In effect, children are being asked to accept the infinitesimally small risks from being jabbed in order to benefit wider society.
One can be pretty sure this will happen because children in England, Wales and Northern Ireland are about to go back to school, and it is likely that infection rates will rise sharply. Pictured: Pupils at St Thomas Aquinas RC Secondary School in Glasgow
We should also welcome yesterday’s announcement by the JCVI that around half a million Britons with severely suppressed immune systems will be invited for a booster jab in the near future.
Unfortunately, the JCVI is dragging its feet. The programme must soon be extended to include the over-50s. Former health secretary Jeremy Hunt was right yesterday to call for boosters ‘not just for the clinically vulnerable but for everyone’.
The effects of the jab slowly wear off. As Covid is going to be with us for the foreseeable future, we will all sooner or later require a booster. In Israel everyone over 12 has been offered one.

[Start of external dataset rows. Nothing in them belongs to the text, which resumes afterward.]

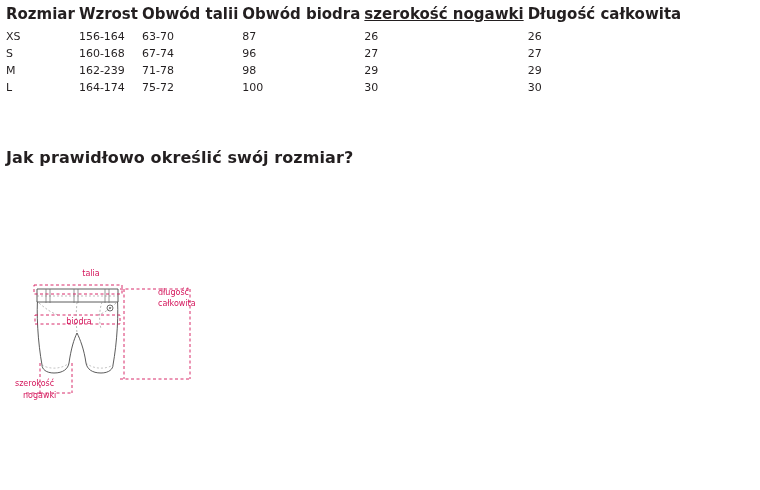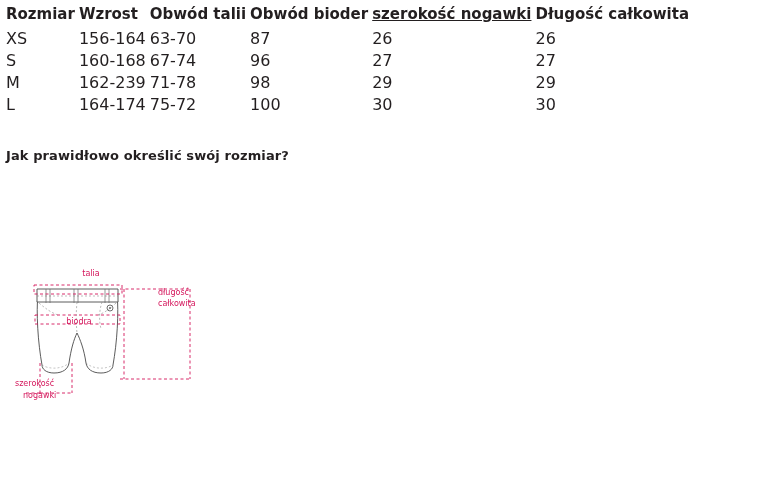--- a/index.html
+++ b/index.html
@@ -33,35 +33,35 @@
     font-weight: bold;
     text-align: left;
     padding: 0 4px 6px 0;
     white-space: nowrap;
     font-size: 15px;
   }
   .size-table td {
     text-align: left;
     padding: 3px 4px 3px 0;
     white-space: nowrap;
-    font-size: 16px;
+    font-size: 11px;
   }
   .col-size   { width: 50px; }
   .col-height { width: 58px; }
   .col-waist  { width: 78px; }
   .col-hips   { width: 96px; }
   .col-leg    { width: 130px; text-decoration: underline; }
   .col-total  { width: 120px; }
 
   
   .question {
     position: absolute;
     left: 6px;
     top: 148px;
-    font-size: 13px;
+    font-size: 16px;
     font-weight: bold;
     letter-spacing: 0.1px;
   }
 
   
   .diagram {
     position: absolute;
     left: 6px;
     top: 253px;
     width: 230px;
@@ -80,21 +80,21 @@
 <body>
 
 <div class="page">
 
   <table class="size-table">
     <thead>
       <tr>
         <th class="col-size">Rozmiar</th>
         <th class="col-height">Wzrost</th>
         <th class="col-waist">Obwód talii</th>
-        <th class="col-hips">Obwód bioder</th>
+        <th class="col-hips">Obwód biodra</th>
         <th class="col-leg">szerokość nogawki</th>
         <th class="col-total">Długość całkowita</th>
       </tr>
     </thead>
     <tbody>
       <tr>
         <td>XS</td>
         <td>156-164</td>
         <td>63-70</td>
         <td>87</td>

Boris Johnson has been on a roller coaster for the past 18 months — both personally, with his own bout of illness last spring, and as Prime Minister. One moment things appear to get better; the next they are suddenly and dramatically worse.
Now they are about to get worse again, though by how much no one can say. In view of all the criticisms of tardiness made of him in the past, Boris may be tempted to do what the self-proclaimed experts tell him to.
He mustn’t. Not this time. Not now. Vaccination, vaccination, vaccination should be his only mantra — and never lockdown again.